Airbag Syndrome
Automotive safety has come a long way in the last 15 years or so. Once upon a time, the only safety features in your
typical family car were seatbelts and the brake… and maybe the horn. Back then seat belts were not always found in the rear seats, especially in older cars when I was a child. Today, though, you’ve got the works. In any new car worth its salt, you’ve got head rests to protect against whiplash, antisubmarining features in the seatbelts, three point-seat belts all round, crumple zones, pyrotechnic pretensioned seatbelts, airbags here, airbags there and airbags everywhere, including by the driver’s knee. And that’s just the passive safety features. In the active department, there’s ABS brakes, dynamic stability control (or whatever the stability package is called – the name varies from marque to marque), hill start control, traction control, brake assist and on and on. Really safe modern cars also tackle the human factors side of things, with cars that can sense that you’re getting into a pickle and start getting ready for a crash or apply the brakes automatically, or warn you if it detects you’re getting sleepy (a few of the most recent Mercedes
numbers do this) or senses things coming in from the side or… They’re thinking up new things all the time. And good on the designers for doing so and trying to make cars safer to drive.
But there’s a downside to all this: something I’ll have to call Airbag Syndrome.
Airbag Syndrome is what happens when a driver and/or the passengers neglect a few absolute basics – sometimes defying the law to do so – because their car has got a particular safety feature which they believe will keep them safe. You’ve probably seen the sort of thing I mean:
- Not bothering with seatbelts (so restrictive) because the car has airbags;
- Approaching corners and intersections way too fast because the braking and cornering assistance will take care of things;
- Not bothering to actually look behind you or ensure that the driveway is clear or skateboards, cats, random toys and small children because the car has a reversing camera (some of these things are too low down to be picked up by the camera);
- Spending ages fiddling with all the gadgets on the car or texting etc. with eyes off the road, knowing that warnings will appear and emergency braking can be applied if needed;
- Other things – give us your examples in the comments.
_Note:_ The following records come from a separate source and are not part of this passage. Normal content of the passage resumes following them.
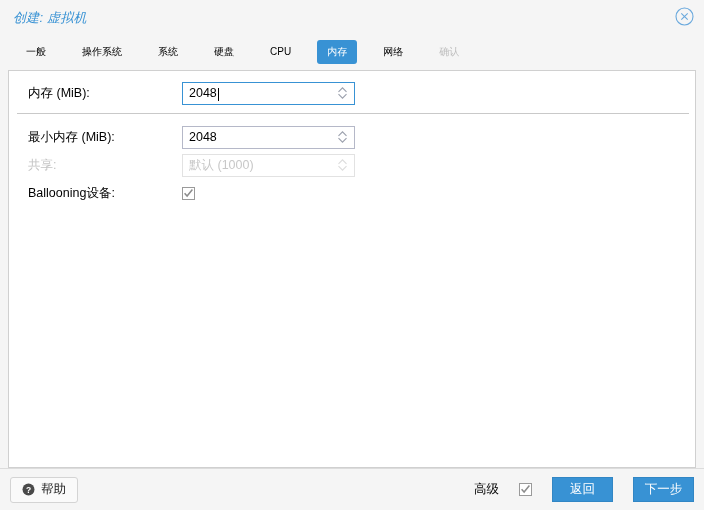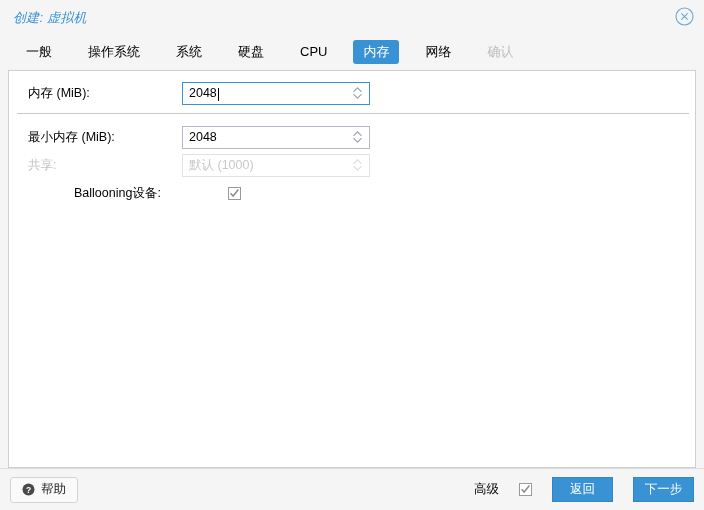"一般" .tab { font-size: 13px -> 10px }
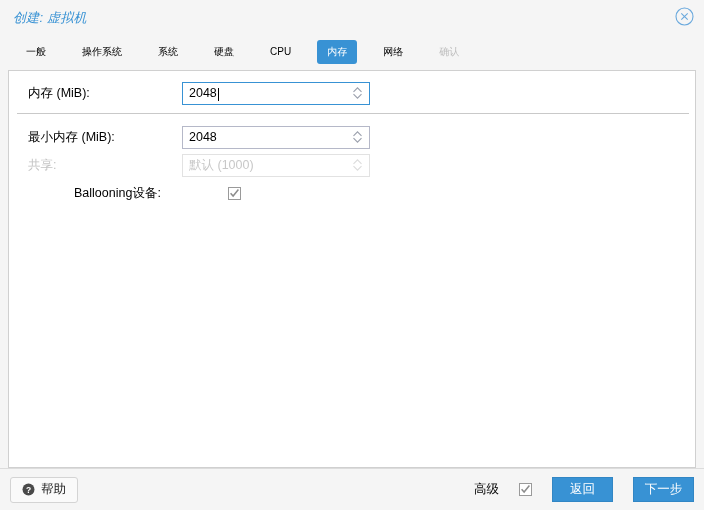"2048" .spinner { width: 188px -> 173px }
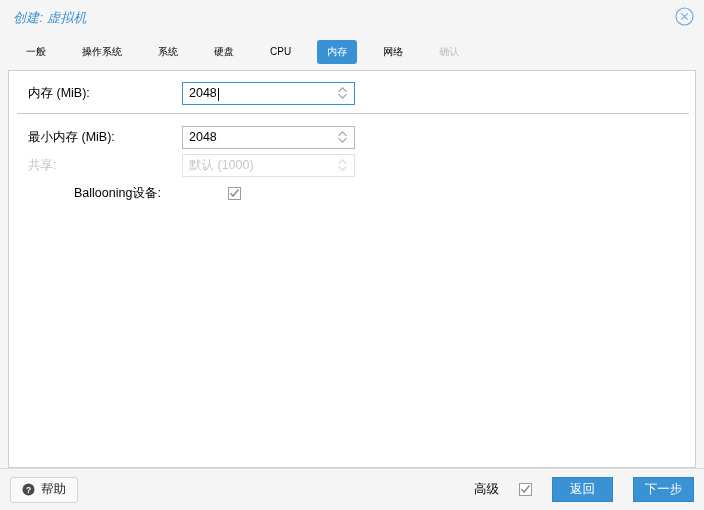"Ballooning设备:" div.form-row { margin-left: 46px -> none }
Airbag Syndrome can be defined as a misunderstanding of what safety features, active and passive, are for. They are not supposed to replace the driver’s noggin but to enhance it. Even if we own the safest of safest cars with the highest possible ANCAP ratings, we shouldn’t let this lull us into a false sense of invulnerability. No matter how good a safety system is, we shouldn’t take them for granted or let the car do our thinking for us. After all, as anyone who’s owned a car for any length of time has found out, things do go wrong and malfunction at odd moments.
No way am I knocking safety features in cars. But they should never replace basic common sense or good driving habits.